## What you need to do
Omit the pictures and print exactly the lines of the listing below, starting at the first and ending at the line containing "width:18px; text-align:center; color:#333;".

## Record set
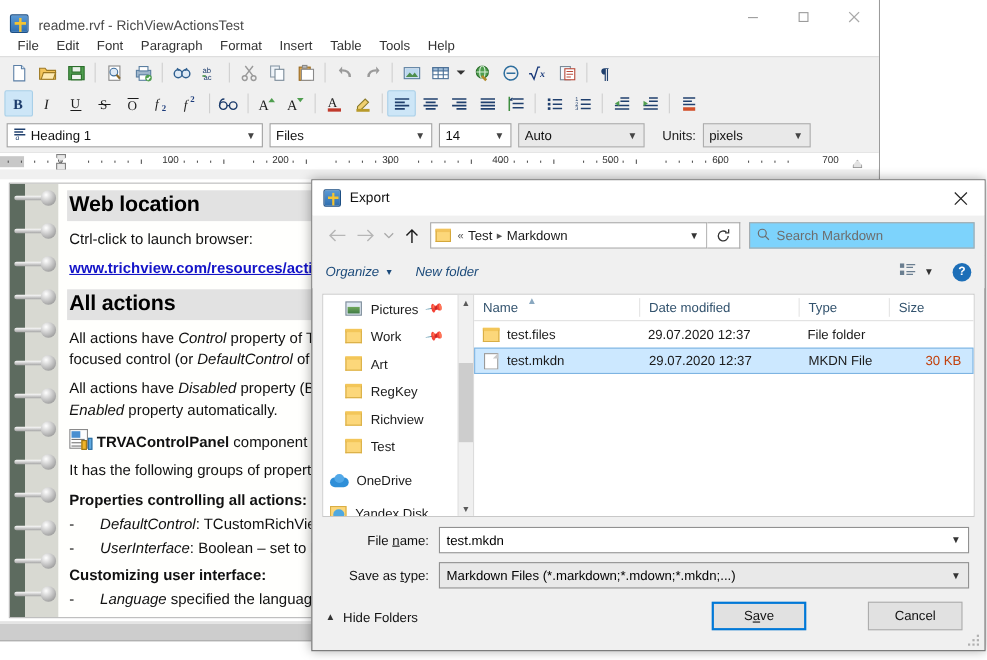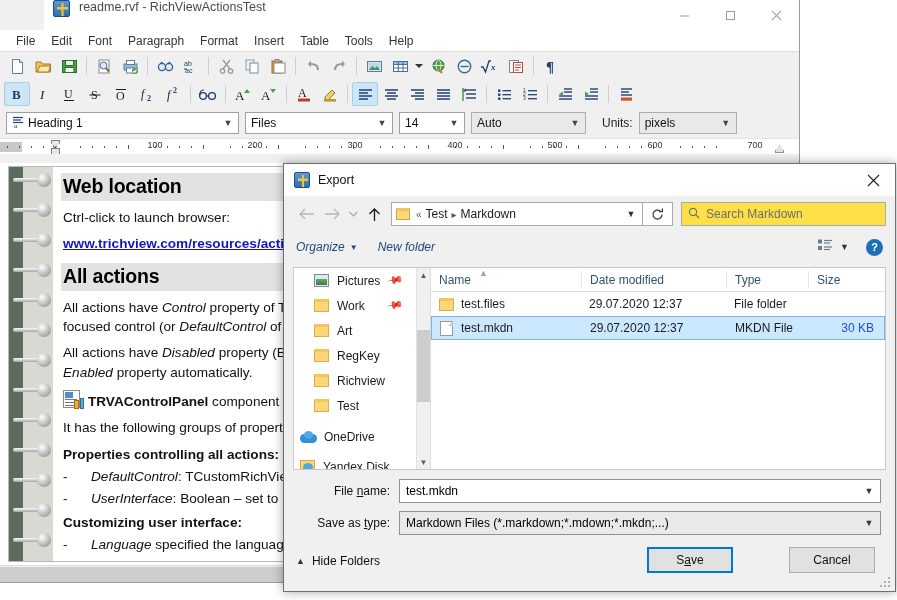--- a/index.html
+++ b/index.html
@@ -18,8 +18,8 @@
     overflow:hidden;
   }
   .titlebar{
-    height:30px; background:#ffffff; display:flex; align-items:flex-start;
-    padding-left:9px; position:relative;margin-left:44px;
+    height:30px; background:#ffffff; display:flex; align-items:flex-end;
+    padding-left:9px; position:relative;
   }
   .app-icon{
     width:17px; height:17px; border-radius:2px;

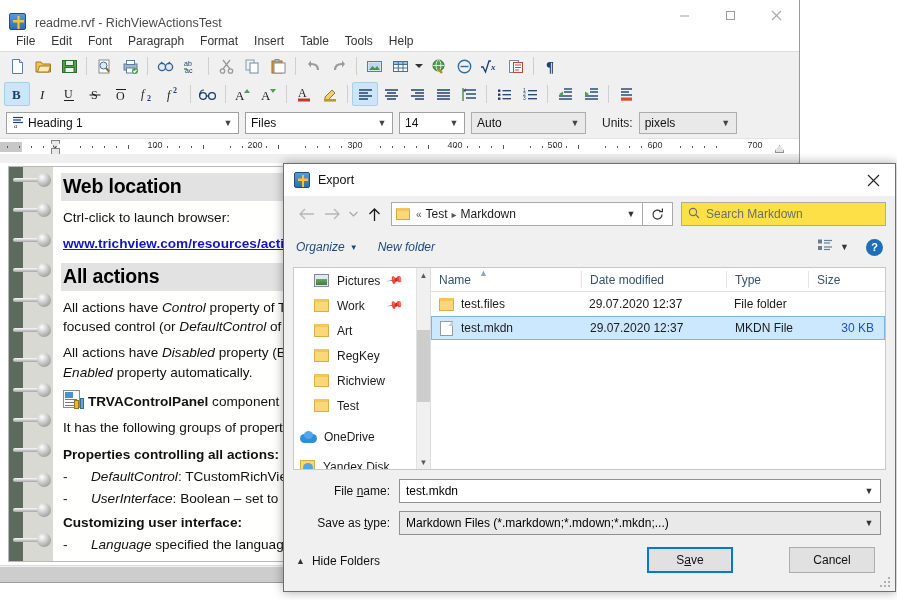--- a/index.html
+++ b/index.html
@@ -132,7 +132,7 @@
   .cbdrop{ width:18px; text-align:center; color:#333; font-size:9px; }
   .refresh{ width:30px; height:24px; border:1px solid #a9a9a9; border-left:none; background:#fff; display:flex; align-items:center; justify-content:center; color:#333; font-size:13px;}
   .searchbox{
-    width:205px; height:24px; background:#fde047; border:1px solid #a9a9a9; margin-left:8px;
+    width:205px; height:24px; background:#7dd3fc; border:1px solid #a9a9a9; margin-left:8px;
     display:flex; align-items:center; padding:0 6px; gap:6px; color:#6f6f6f;
   }
   .searchbox .ph{ font-size:12px; color:#6d6d6d; }

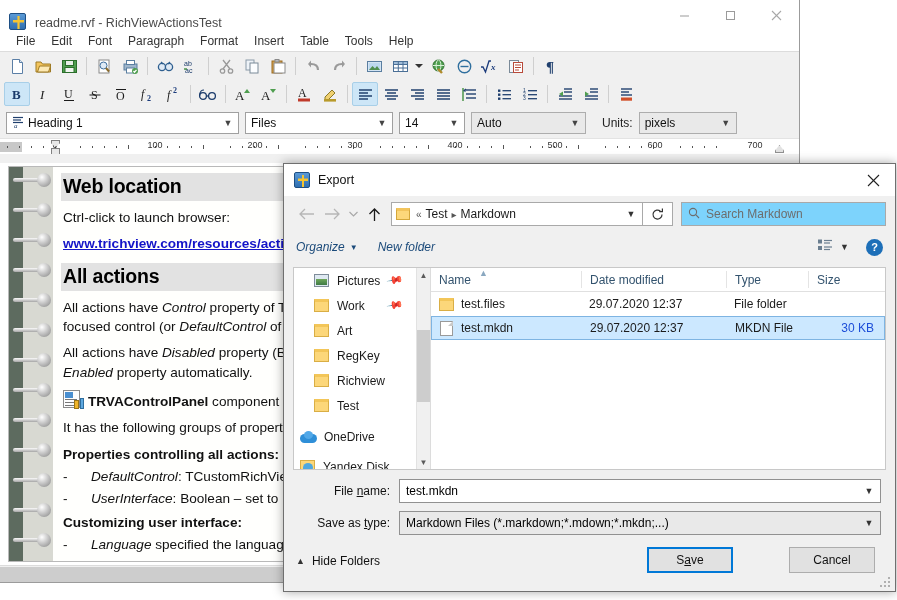--- a/index.html
+++ b/index.html
@@ -172,7 +172,7 @@
   .frow{ height:24px; display:flex; align-items:center; }
   .frow.sel{ background:#cce8ff; border:1px solid #7eb4e2; }
   .frow .c{ font-size:12px; color:#1b1b1b; padding-left:8px; display:flex; align-items:center; overflow:hidden; white-space:nowrap;}
-  .frow .c.size{ justify-content:flex-end; padding-right:10px; color:#1d4ed8; }
+  .frow .c.size{ justify-content:flex-end; padding-right:10px; color:#c2410c; }
   .rowfolder{ width:15px;height:13px;background:#fcd77a;border:1px solid #d9ae45;border-top:3px solid #f3c659;margin-right:7px;flex:none;}
   .rowfile{ width:13px;height:15px;background:#fff;border:1px solid #9a9a9a;margin-right:8px;flex:none;position:relative;}
   .rowfile::after{content:"";position:absolute;right:-1px;top:-1px;border-width:0 0 5px 5px;border-style:solid;border-color:transparent transparent #c9c9c9 transparent;}

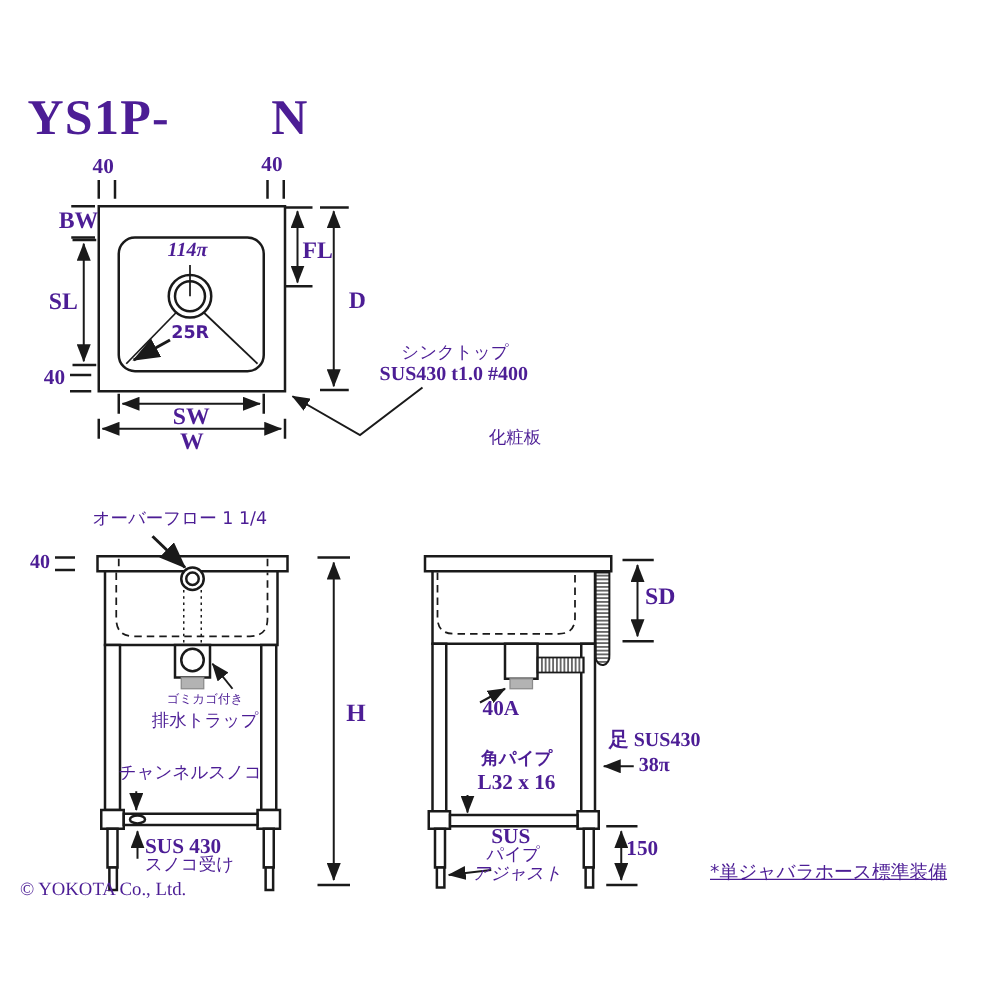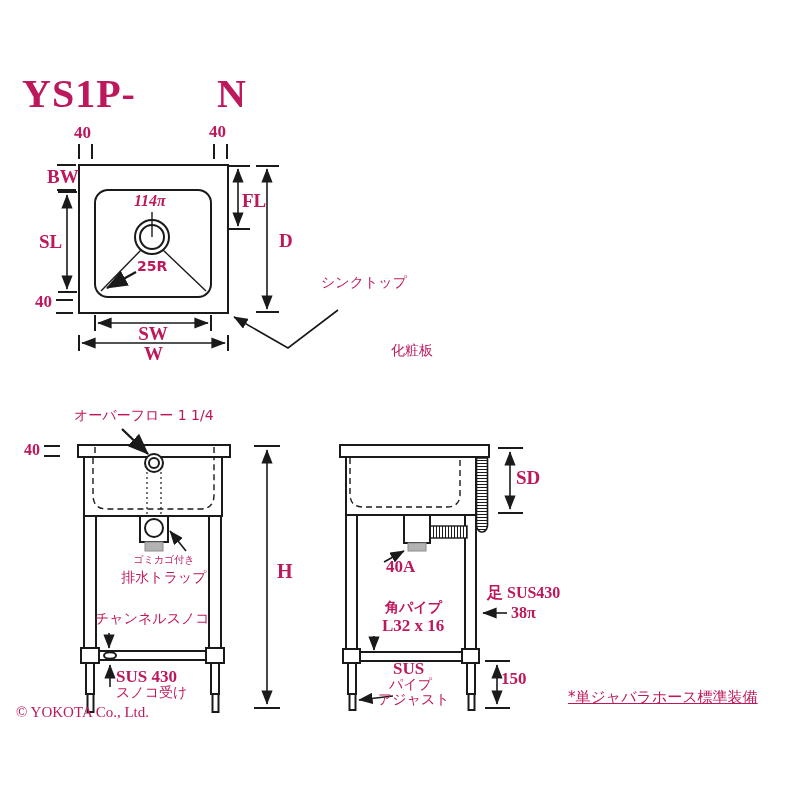--- a/index.html
+++ b/index.html
@@ -20,7 +20,7 @@
   .dot  {fill:none;stroke:var(--line);stroke-width:1.2;stroke-dasharray:2 3;}
   .gray {fill:var(--foot_gray);stroke:#8a8a8a;stroke-width:1;}
   .boldarrow{fill:none;stroke:var(--line);stroke-width:2.4;}
-  .lbl{position:absolute;z-index:2;color:#be185d;white-space:nowrap;line-height:1.1;}
+  .lbl{position:absolute;z-index:2;color:#4c1d95;white-space:nowrap;line-height:1.1;}
   .serifb{font-family:"Liberation Serif","DejaVu Serif",serif;font-weight:bold;}
   .sans{font-family:"DejaVu Sans","Liberation Sans",sans-serif;}
   .sansb{font-family:"DejaVu Sans","Liberation Sans",sans-serif;font-weight:600;}

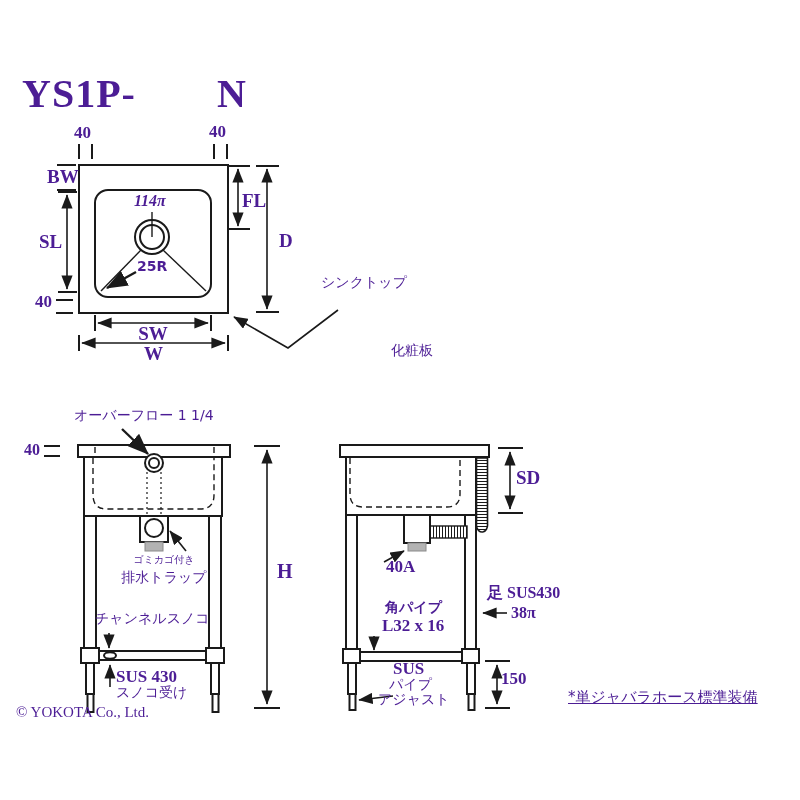--- a/index.html
+++ b/index.html
@@ -181,6 +181,7 @@
   <div class="lbl serifb" style="left:242px;top:191px;font-size:19px;">FL</div>
   <div class="lbl serifb" style="left:279px;top:231px;font-size:19px;">D</div>
   <div class="lbl sans ctr" style="left:294px;top:275px;width:140px;font-size:14px;">シンクトップ</div>
+  <div class="lbl serifb ctr" style="left:288px;top:291px;width:150px;font-size:16px;">SUS430 t1.0 #400</div>
   <div class="lbl sans ctr" style="left:341px;top:343px;width:142px;font-size:14px;">化粧板</div>
 
   <div class="lbl sans" style="left:74px;top:408px;font-size:14px;">オーバーフロー 1 1/4</div>

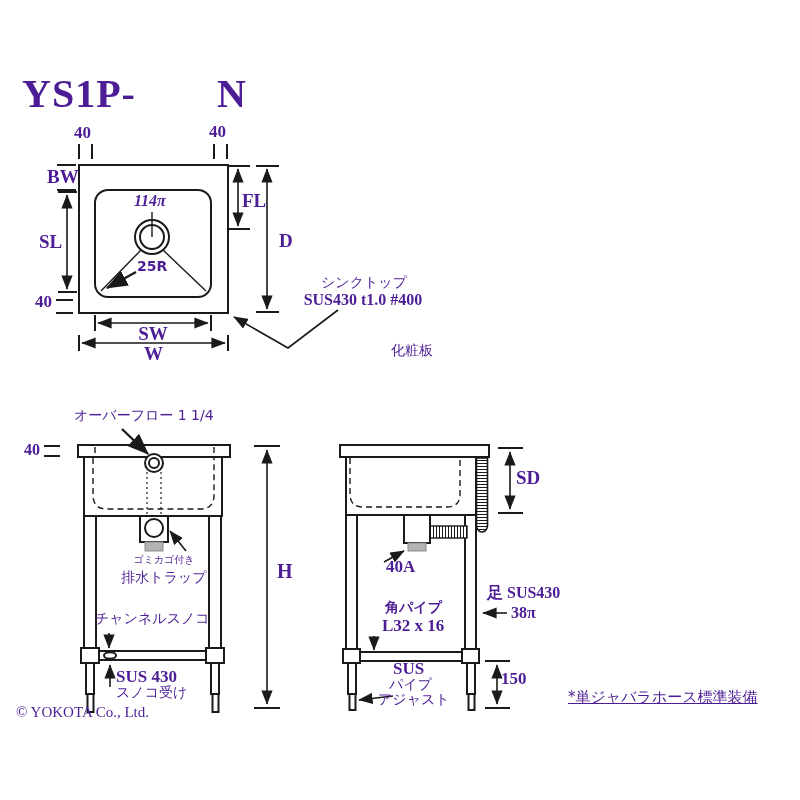--- a/index.html
+++ b/index.html
@@ -201,7 +201,7 @@
   <div class="lbl serifb" style="left:382px;top:617px;font-size:17px;">L32 x 16</div>
   <div class="lbl serifb" style="left:393px;top:660px;font-size:17px;">SUS</div>
   <div class="lbl sans" style="left:389px;top:677px;font-size:14px;">パイプ</div>
-  <div class="lbl sans" style="left:378px;top:692px;font-size:14px;">アジャスト</div>
+  <div class="lbl sans" style="left:378px;top:692px;font-size:14px;font-style:italic;">アジャスト</div>
   <div class="lbl serifb" style="left:501px;top:670px;font-size:17px;">150</div>
 
   <div class="lbl" style="left:16px;top:704px;font-size:15px;">© YOKOTA Co., Ltd.</div>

## Solution
--- a/index.html
+++ b/index.html
@@ -18,8 +18,8 @@
     overflow:hidden;
   }
   .titlebar{
-    height:30px; background:#ffffff; display:flex; align-items:flex-start;
-    padding-left:9px; position:relative;margin-left:44px;
+    height:30px; background:#ffffff; display:flex; align-items:flex-end;
+    padding-left:9px; position:relative;
   }
   .app-icon{
     width:17px; height:17px; border-radius:2px;

--- a/index.html
+++ b/index.html
@@ -132,7 +132,7 @@
   .cbdrop{ width:18px; text-align:center; color:#333; font-size:9px; }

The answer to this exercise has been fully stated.